Under the WF credit agreement, we have the ability to borrow the lesser of $75 million or the amount of the monthly borrowing base under a senior secured revolving credit facility. We may use proceeds from the WF credit agreement to repay our 3.50% convertible subordinated notes due November 15, 2015 ("3.50% notes") so long as we have a fixed charge coverage ratio of at least 1.5, liquidity of at least $25 million and no default or event of default is continuing under the WF credit agreement on the date of repayment. We have letters of credit totaling $1.0 million, reducing the maximum amount available to borrow to $74.0 million at September 30, 2015. As of September 30, 2015, and during the second quarter and first six months of fiscal 2016, we were in compliance with all covenants and had no outstanding balance on the line of credit. Quarterly, we are required to pay a 0.375% commitment fee on undrawn amounts under the revolving credit facility. The 3.50% notes are included in convertible subordinated debt, current and long-term, as they are due November 15, 2015 but are being repaid using a combination of existing cash and borrowings from our WF credit agreement which matures March 29, 2017.
The WF credit agreement contains financial covenants and customary events of default for such securities, including cross-payment default and cross-acceleration to other material indebtedness for borrowed money which require notice from the trustee or holders of at least 25% of the notes and are subject to a cure period upon receipt of such notice. Average liquidity must exceed $15 million each month, and at all times we must maintain minimum liquidity of $10 million, at least $5 million of which must be excess availability under the WF revolving credit facility. The fixed charge coverage ratio is required to be greater than 1.2 for the 12 month period ending on the last day of any month in which the covenant is applicable. This covenant is applicable only in months in which borrowings exceed $5 million at any time during the month. To avoid triggering mandatory field audits and Wells Fargo controlling our cash receipts, we must maintain liquidity of at least $20 million at all times. The fixed charge coverage ratio, average liquidity, liquidity and excess availability are each defined in the WF credit agreement and/or amendments thereto. Certain schedules in the compliance certificate must be filed monthly if borrowings exceed $5 million; otherwise they are to be filed quarterly.

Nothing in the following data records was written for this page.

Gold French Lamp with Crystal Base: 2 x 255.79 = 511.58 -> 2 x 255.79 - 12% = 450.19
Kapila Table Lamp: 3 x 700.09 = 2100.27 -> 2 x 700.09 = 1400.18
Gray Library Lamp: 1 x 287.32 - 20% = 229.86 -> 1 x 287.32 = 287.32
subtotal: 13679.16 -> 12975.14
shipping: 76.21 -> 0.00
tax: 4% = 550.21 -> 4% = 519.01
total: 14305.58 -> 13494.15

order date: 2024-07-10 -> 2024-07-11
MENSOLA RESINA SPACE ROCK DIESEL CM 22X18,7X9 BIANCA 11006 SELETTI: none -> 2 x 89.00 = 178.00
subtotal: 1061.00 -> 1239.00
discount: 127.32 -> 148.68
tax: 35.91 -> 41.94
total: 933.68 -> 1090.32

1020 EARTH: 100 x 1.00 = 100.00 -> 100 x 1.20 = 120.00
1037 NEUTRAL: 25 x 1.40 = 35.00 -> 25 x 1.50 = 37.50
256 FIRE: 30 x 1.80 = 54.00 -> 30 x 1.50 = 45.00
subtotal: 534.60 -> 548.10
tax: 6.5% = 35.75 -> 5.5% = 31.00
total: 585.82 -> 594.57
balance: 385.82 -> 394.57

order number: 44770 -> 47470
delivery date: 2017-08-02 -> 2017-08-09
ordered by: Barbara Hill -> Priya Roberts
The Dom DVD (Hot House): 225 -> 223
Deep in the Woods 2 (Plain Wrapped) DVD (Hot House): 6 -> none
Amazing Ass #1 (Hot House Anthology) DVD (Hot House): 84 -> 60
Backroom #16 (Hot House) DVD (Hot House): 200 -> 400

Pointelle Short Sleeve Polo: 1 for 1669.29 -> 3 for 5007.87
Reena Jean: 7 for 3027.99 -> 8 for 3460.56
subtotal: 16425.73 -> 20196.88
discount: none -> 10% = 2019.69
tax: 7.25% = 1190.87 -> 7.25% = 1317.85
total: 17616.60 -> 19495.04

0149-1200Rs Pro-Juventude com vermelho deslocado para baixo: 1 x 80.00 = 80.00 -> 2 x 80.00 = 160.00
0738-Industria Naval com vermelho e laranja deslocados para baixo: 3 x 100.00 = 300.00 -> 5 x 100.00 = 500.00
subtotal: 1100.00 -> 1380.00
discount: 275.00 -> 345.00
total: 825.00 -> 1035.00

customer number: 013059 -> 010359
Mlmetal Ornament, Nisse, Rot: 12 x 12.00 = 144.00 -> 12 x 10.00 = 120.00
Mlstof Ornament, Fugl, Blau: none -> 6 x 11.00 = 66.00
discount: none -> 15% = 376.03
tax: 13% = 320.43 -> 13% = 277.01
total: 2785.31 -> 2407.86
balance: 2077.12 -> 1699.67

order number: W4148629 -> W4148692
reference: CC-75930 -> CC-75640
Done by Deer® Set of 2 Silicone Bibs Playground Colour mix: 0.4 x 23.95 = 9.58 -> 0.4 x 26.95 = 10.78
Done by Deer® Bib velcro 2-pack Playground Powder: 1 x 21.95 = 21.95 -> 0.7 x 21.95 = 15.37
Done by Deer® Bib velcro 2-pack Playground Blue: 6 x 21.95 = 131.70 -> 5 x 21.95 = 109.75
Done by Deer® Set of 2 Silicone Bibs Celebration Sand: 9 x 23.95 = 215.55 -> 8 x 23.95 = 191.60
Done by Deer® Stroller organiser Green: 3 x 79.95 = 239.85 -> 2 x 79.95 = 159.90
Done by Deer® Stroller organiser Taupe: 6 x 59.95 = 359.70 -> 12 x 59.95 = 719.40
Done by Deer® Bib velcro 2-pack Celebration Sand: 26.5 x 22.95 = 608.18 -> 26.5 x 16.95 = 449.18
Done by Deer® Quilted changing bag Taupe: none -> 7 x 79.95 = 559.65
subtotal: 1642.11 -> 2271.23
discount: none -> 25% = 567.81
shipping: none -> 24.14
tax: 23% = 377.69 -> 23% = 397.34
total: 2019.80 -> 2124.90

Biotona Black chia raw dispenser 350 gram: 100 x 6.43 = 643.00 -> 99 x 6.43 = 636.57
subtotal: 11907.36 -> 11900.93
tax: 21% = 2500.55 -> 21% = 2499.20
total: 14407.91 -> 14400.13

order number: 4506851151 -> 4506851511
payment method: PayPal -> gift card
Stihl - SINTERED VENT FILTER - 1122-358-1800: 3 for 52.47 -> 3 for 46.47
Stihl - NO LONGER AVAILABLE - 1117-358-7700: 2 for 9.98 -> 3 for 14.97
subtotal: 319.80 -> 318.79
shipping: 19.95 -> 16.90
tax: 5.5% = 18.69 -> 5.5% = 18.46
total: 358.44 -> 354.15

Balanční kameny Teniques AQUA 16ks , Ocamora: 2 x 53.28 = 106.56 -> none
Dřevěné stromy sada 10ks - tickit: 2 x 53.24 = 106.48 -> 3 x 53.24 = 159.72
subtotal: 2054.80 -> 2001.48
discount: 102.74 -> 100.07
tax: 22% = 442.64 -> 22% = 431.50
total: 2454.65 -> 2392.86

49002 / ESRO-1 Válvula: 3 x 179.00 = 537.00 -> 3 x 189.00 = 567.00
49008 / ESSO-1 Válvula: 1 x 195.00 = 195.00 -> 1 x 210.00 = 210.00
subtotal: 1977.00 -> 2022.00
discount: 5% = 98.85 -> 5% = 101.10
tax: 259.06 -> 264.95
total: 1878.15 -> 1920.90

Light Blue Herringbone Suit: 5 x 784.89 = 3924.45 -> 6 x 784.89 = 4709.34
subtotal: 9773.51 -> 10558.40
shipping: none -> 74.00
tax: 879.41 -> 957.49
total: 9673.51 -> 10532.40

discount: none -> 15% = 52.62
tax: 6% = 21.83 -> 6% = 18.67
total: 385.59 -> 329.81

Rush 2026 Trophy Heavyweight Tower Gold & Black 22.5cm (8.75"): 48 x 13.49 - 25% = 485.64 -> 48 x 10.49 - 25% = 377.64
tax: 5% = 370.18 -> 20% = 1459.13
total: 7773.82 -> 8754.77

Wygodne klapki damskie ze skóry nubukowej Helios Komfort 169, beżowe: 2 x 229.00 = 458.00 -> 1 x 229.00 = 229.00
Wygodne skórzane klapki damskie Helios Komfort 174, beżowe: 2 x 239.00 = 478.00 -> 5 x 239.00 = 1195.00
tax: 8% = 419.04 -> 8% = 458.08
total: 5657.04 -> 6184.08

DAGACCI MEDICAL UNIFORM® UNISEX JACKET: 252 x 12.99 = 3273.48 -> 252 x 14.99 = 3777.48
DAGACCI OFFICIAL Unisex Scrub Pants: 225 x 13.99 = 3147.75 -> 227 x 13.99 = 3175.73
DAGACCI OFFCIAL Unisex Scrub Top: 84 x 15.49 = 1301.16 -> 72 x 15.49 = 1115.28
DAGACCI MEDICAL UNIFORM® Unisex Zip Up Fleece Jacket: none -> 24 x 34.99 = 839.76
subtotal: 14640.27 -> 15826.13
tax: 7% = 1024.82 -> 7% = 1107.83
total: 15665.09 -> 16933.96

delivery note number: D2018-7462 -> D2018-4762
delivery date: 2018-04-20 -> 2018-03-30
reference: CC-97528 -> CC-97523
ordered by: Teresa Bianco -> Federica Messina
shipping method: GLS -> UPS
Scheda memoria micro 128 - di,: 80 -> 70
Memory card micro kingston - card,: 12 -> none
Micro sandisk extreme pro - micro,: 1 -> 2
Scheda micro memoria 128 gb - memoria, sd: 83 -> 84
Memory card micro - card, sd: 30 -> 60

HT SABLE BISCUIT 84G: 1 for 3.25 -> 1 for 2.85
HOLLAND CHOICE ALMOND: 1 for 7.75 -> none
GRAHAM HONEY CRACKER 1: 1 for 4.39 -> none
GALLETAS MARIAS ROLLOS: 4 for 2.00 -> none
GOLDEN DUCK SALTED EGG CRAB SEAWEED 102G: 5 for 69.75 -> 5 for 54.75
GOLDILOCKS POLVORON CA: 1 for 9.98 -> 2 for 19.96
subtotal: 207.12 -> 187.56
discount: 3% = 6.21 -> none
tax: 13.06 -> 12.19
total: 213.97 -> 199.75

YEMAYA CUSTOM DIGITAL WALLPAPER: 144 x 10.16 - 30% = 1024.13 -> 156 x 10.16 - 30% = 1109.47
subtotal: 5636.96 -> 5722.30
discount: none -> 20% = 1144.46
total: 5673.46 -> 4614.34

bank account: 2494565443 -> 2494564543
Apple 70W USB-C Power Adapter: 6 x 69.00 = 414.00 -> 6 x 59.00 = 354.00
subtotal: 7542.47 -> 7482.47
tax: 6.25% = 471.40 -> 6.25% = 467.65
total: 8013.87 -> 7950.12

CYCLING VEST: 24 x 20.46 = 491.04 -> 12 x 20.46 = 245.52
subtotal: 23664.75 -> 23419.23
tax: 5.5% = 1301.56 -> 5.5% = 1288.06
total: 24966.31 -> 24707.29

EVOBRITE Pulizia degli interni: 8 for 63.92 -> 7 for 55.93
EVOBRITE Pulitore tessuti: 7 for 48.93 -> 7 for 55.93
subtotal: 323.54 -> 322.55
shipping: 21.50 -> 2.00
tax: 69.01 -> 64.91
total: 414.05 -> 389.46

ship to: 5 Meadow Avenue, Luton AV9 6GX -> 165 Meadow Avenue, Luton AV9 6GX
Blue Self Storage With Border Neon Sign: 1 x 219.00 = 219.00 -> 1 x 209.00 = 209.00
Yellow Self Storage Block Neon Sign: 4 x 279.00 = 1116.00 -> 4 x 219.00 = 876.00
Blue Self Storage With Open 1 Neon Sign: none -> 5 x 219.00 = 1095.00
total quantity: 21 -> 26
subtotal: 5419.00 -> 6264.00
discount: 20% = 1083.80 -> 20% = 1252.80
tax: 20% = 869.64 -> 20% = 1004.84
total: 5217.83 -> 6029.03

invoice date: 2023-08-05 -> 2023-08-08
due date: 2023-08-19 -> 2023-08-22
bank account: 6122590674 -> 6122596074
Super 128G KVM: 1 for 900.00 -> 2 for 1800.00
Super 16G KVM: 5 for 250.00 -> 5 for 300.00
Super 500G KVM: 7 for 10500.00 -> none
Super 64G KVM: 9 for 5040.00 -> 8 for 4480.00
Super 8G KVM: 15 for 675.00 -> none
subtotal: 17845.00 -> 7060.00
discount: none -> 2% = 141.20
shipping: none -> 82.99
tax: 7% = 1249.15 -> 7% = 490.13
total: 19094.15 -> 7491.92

On October 5, 2015, we entered into a private transaction with a note holder to purchase $81.0 million of aggregate principal amount of the 3.50% notes for $82.4 million, which included $1.1 million of accrued interest. In connection with this transaction, during the third quarter of fiscal 2016, we will record a loss on debt extinguishment of $0.4 million comprised of a loss of $0.3 million from the notes purchased and $0.1 million of unamortized debt issuance costs related to the purchased notes. We used a combination of $66.1 million of proceeds from the WF credit agreement and $16.3 million of cash on hand to fund the purchase and pay the accrued interest. At September 30, 2015, we had $16.3 million of restricted cash deposited in a Wells Fargo controlled account to repay the 3.50% notes and related interest.